Sounds good then thanks :)

I vaguely remember having to do it myself.
It must have been w, and I guess wherever the program counter was at, and maybe a bank or page bit. That’s about how clear it is to me now.
I’m really hoping not to have to get into assembler again. Maybe unless there’s another big simple freebie like this,
but it really took me some 18 months to think of this (the question I asked in the OP in the first place).


 

Online rstofer

  • Super Contributor
  • ***
  • Posts: 9886
  • Country: us
Re: dsPic erasing array faster
« Reply #28 on: April 01, 2018, 10:45:20 pm »
The fact that dsPic includes dedicated hardware registers for looping makes it a very powerful chip.  I suppose you need to see if RCOUNT is available (or save the contents) but you simply won't find a faster way to clear memory in code.

Rather than shying away from assembler, I think I would try to maximize my use and knowledge of the features.  It's a very powerful chip
 

Offline Fredderic

  • Regular Contributor
  • *
  • Posts: 67
  • Country: au
Re: dsPic erasing array faster
« Reply #29 on: April 02, 2018, 02:20:30 am »
Did anyone check what assembly memset() is producing?  If it's not in the standard library, could it be being special-cased by the compiler to produce optimal code?  (I've seen many C/C++ compilers doing things like that.)

Rolling your own memset() and memcpy() functions were all the rage back in the DOS days when computers were slower than a modern 8-bitter.  Had a really nice one memorised — because I'd used it so often — that rather elegantly handled unaligned byte buffers (and would then sometimes roll out aligned variants as needed by clipping off the entry and exit alignment ramps when it was guaranteed safe)…  a good fast clear or value set, really can make a big difference, especially where graphics is concerned.

… but that was about two decades ago now.  These days, compilers really should be MUCH better, and there should at least be a memset() on offer that'll do it pretty much as fast as it can get (though once or twice it's not actually been in the stdlib, but was off in a compiler-specific library for some stupid reason).
 

Offline @rtTopic starter

  • Super Contributor
  • ***
  • Posts: 1051
Re: dsPic erasing array faster
« Reply #30 on: April 02, 2018, 04:25:53 am »
I did unzip the library mentioned, and also only found memcpy().

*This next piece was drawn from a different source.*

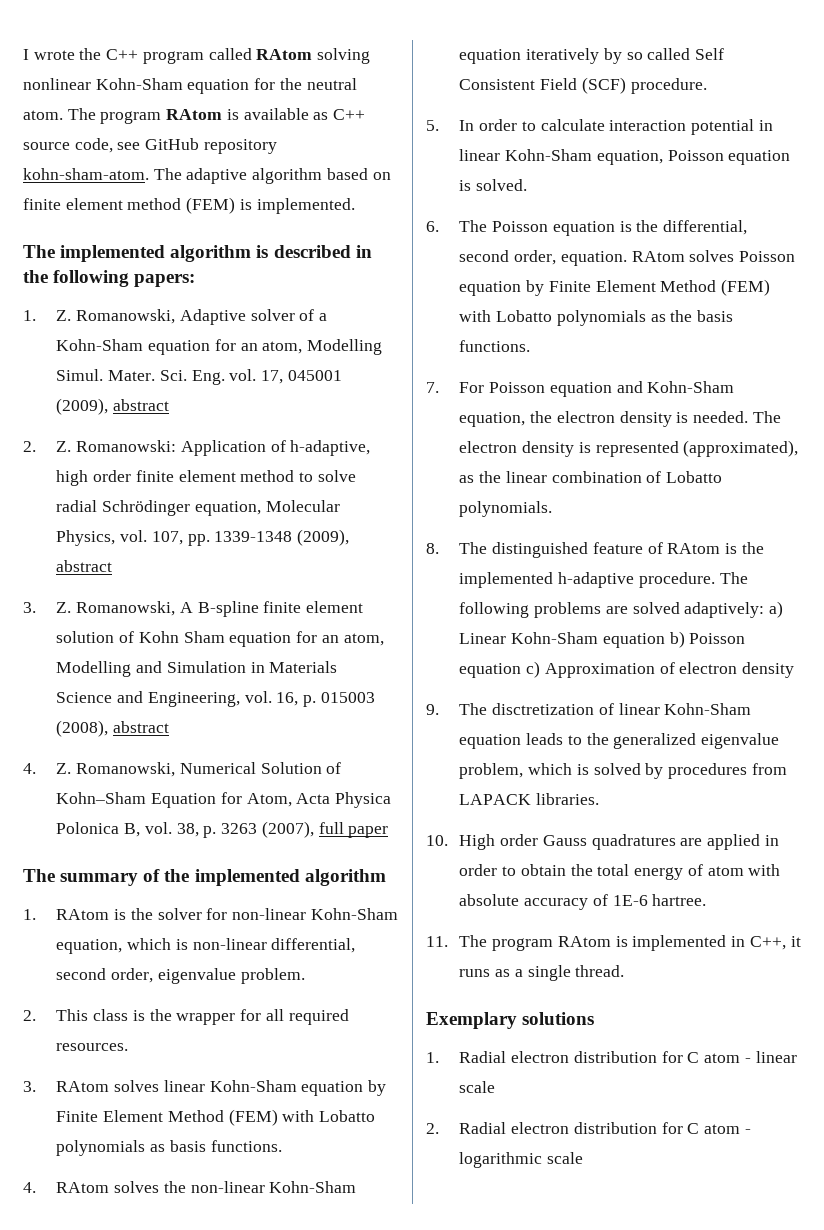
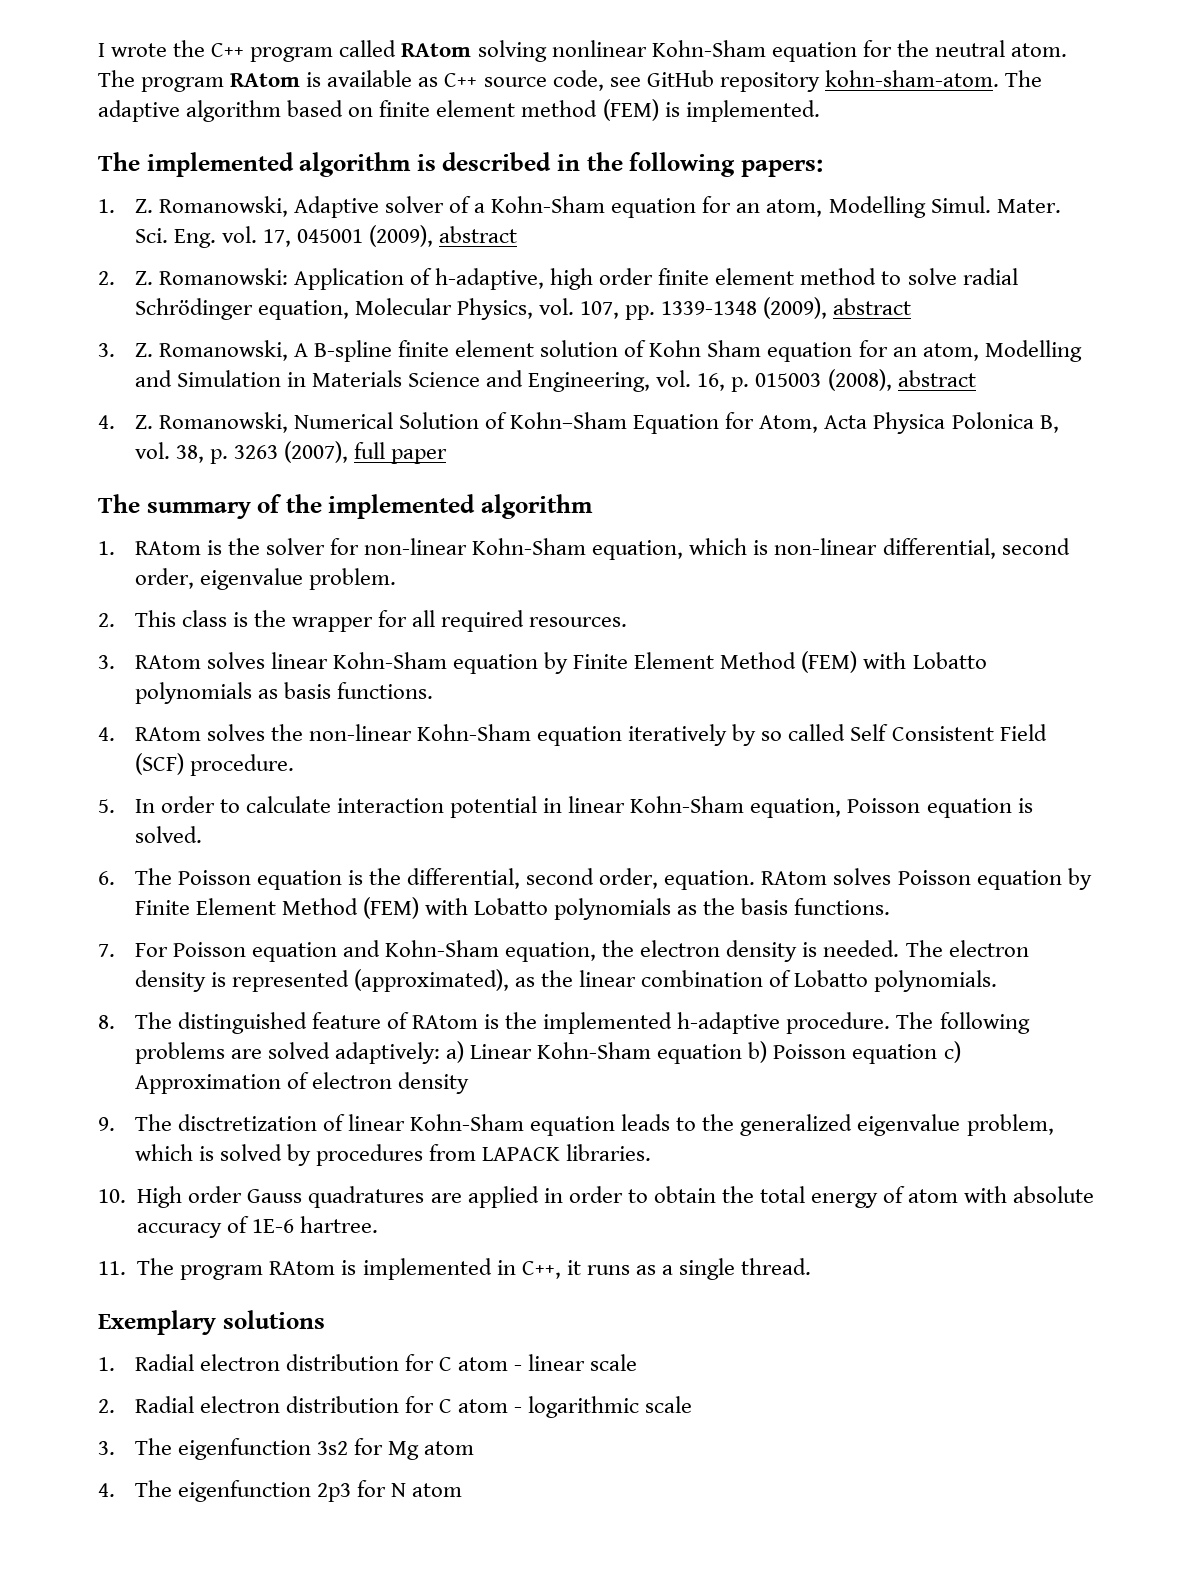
(584, 1158) none -> [98,1438,475,1460] [98,1480,463,1502] // 3. The eigenfunction 3s2 for Mg atom // 4. The eigenfunction 2p3 for N atom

This is probably misplaced effort.
Using the original code in the OP dealing with 1024 bytes (it was changed to 512 for the forum for some reason) to clear the frame buffer,
overall, the program draws 353 frames every 10 seconds, and I get one more frame every 10 seconds with the assembler loop.
Thinking about it, drawing text and such things is much more time consuming, but I’ll keep it.
It does also happen to be a program memory optimisation too.


 

Online JPortici

  • Super Contributor
  • ***
  • Posts: 3452
  • Country: it
Re: dsPic erasing array faster
« Reply #31 on: April 02, 2018, 06:03:58 am »
memset is referenced in <strings.h> and not in <stdlib.h> but i can't seem to find the source. i'll write a small program and check the disassembly listing file..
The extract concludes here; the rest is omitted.